SUPPLIED MATERIAL:
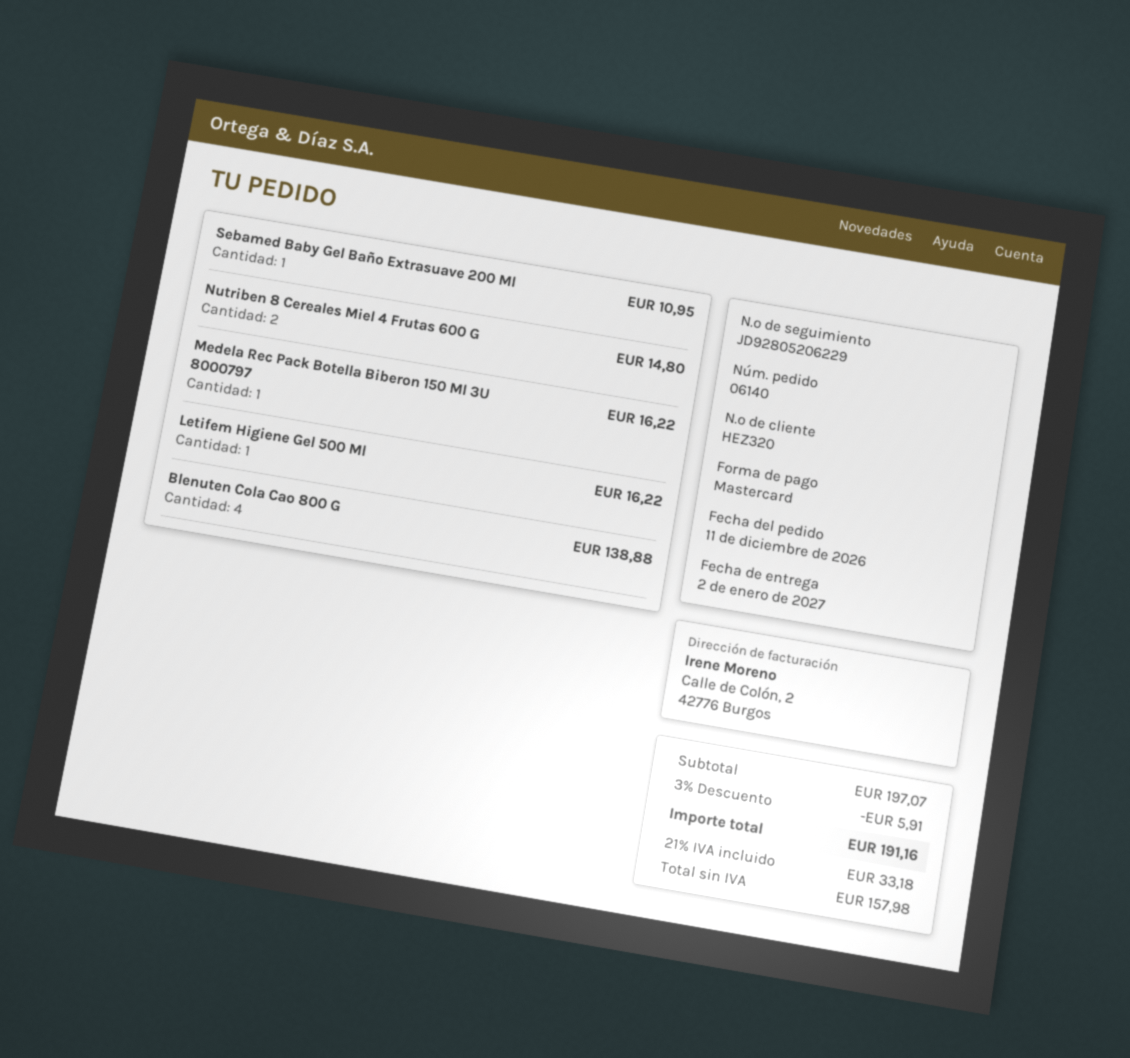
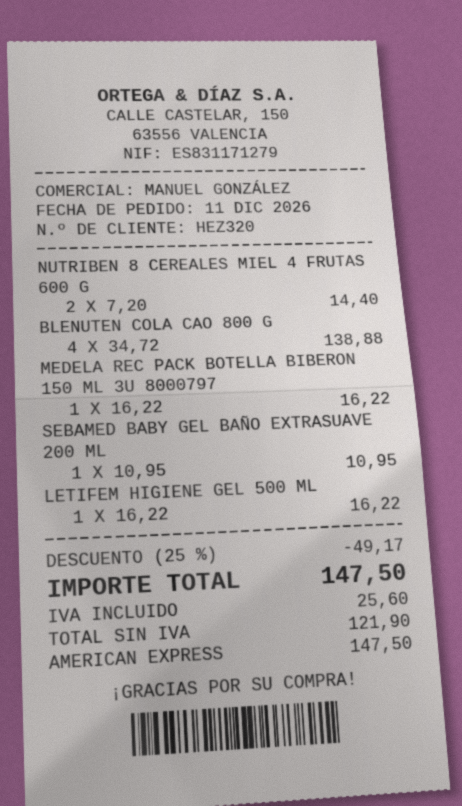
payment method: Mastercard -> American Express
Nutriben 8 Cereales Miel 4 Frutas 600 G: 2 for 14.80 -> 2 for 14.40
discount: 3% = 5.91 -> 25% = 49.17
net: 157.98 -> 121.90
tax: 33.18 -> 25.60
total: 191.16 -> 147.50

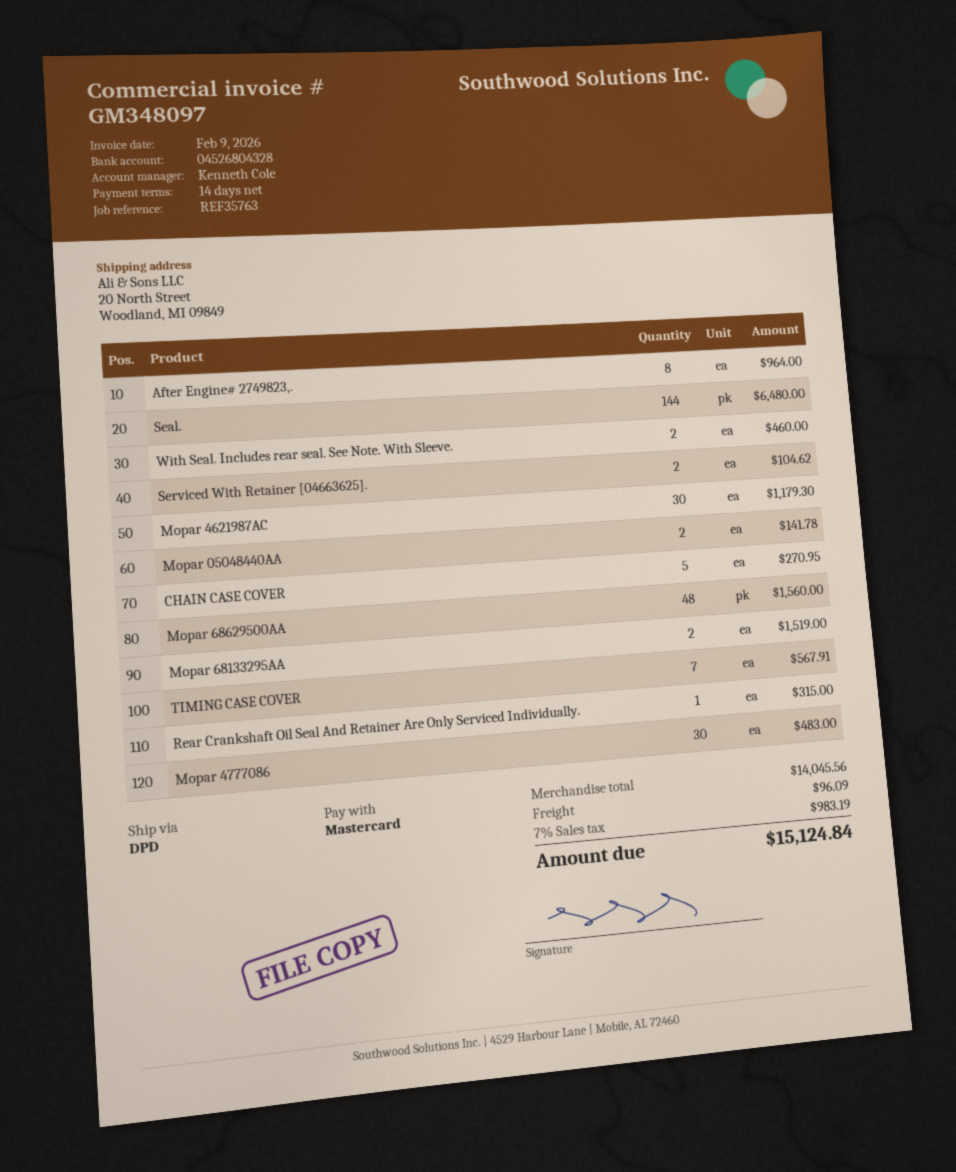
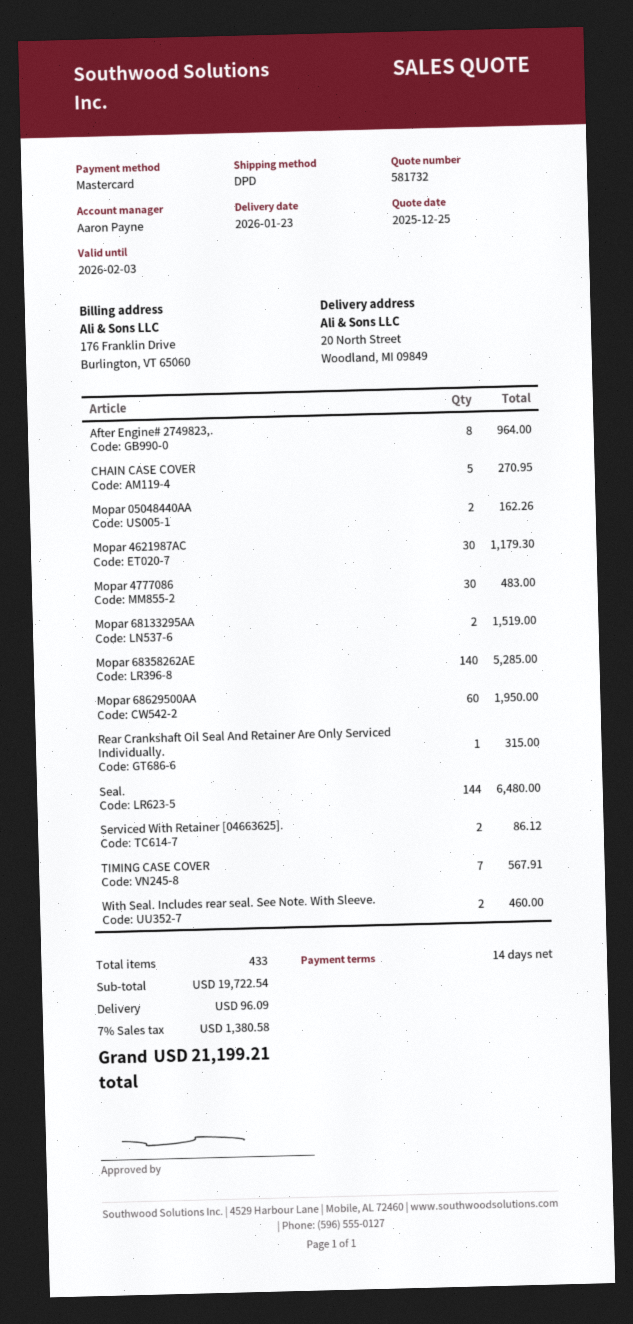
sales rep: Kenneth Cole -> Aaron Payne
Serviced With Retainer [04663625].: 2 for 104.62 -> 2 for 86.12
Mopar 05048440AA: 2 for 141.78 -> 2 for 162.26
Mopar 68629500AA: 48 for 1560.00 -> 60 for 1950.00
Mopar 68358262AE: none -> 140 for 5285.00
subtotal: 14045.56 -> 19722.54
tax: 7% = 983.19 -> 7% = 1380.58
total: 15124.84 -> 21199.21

TASK OBJECTIVE: In the material above, find the line with "Mopar 05048440AA: 2"; then copy it and every line after it, exactly, through the end.

EXERCISE ANSWER:
Mopar 05048440AA: 2 for 141.78 -> 2 for 162.26
Mopar 68629500AA: 48 for 1560.00 -> 60 for 1950.00
Mopar 68358262AE: none -> 140 for 5285.00
subtotal: 14045.56 -> 19722.54
tax: 7% = 983.19 -> 7% = 1380.58
total: 15124.84 -> 21199.21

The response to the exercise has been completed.